You can include cafés to try, places to visit, friends to see, classes to take, books to read outside, sports events, concerts, local walks, creative projects, solo dates, weekend trips, and meals you want to remember.

Which Dingbats* notebook is best for an experience list?

The Dingbats* Earth Collection is best for planning experience lists, bucket lists, dates, and trackers. The Wildlife Collection is best for writing memories and reflections after experiences. The Pro Collection is best for visual memory pages, tickets, receipts, sketches, and collage.

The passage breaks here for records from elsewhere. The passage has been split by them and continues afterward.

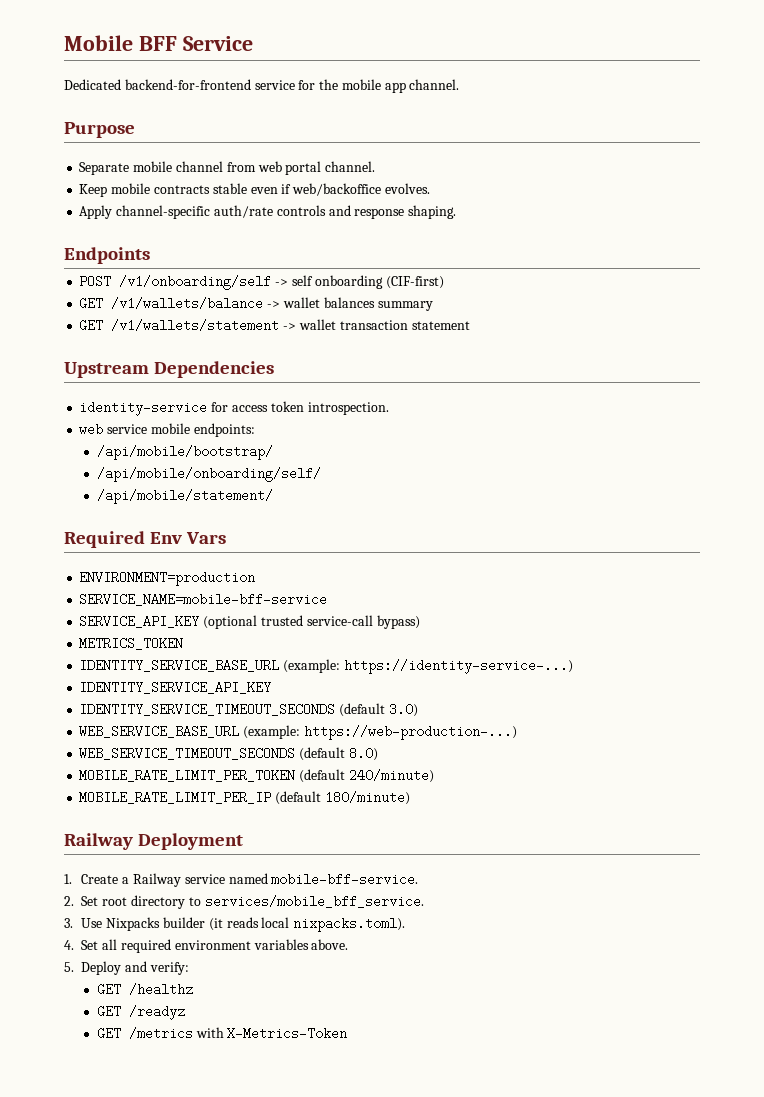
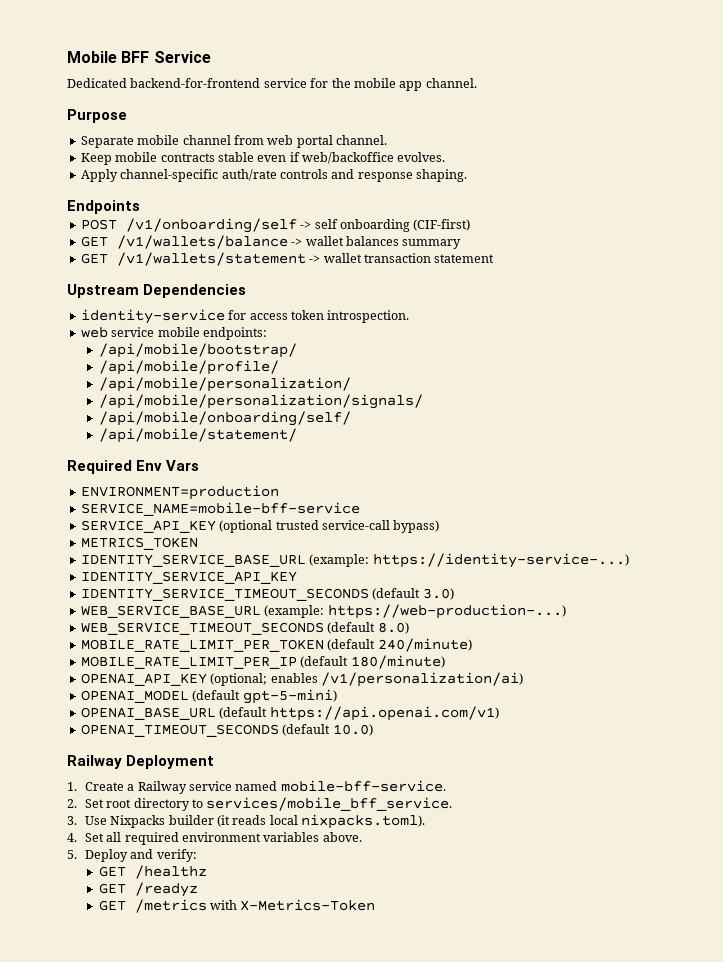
+ /api/mobile/profile/
+ /api/mobile/personalization/
+ /api/mobile/personalization/signals/
+ OPENAI_API_KEY (optional; enables /v1/personalization/ai)
+ OPENAI_MODEL (default gpt-5-mini)
+ OPENAI_BASE_URL (default https://api.openai.com/v1)
+ OPENAI_TIMEOUT_SECONDS (default 10.0)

How do I make sure I actually do the things on my experience list?

Keep the list realistic. Add dates where possible. Mix big plans with easy ones. Choose one or two experiences per week or month, and write a short reflection afterward so the experience feels complete.

Our Verdict

A life does not become memorable only through big milestones.

It becomes memorable through the experiences you make time for.

The meal.
The walk.
The match.
The concert.
The trip.
The class.
The café.
The picnic.
The book read outside.
The friend you finally saw.
The place you almost skipped but ended up loving.

An experience list helps you choose those moments before they pass by.

Dingbats* notebooks support every part of that process by planning the experiences, remembering how they felt, and keeping the visual evidence: tickets, receipts, maps, sketches, colors, and scraps.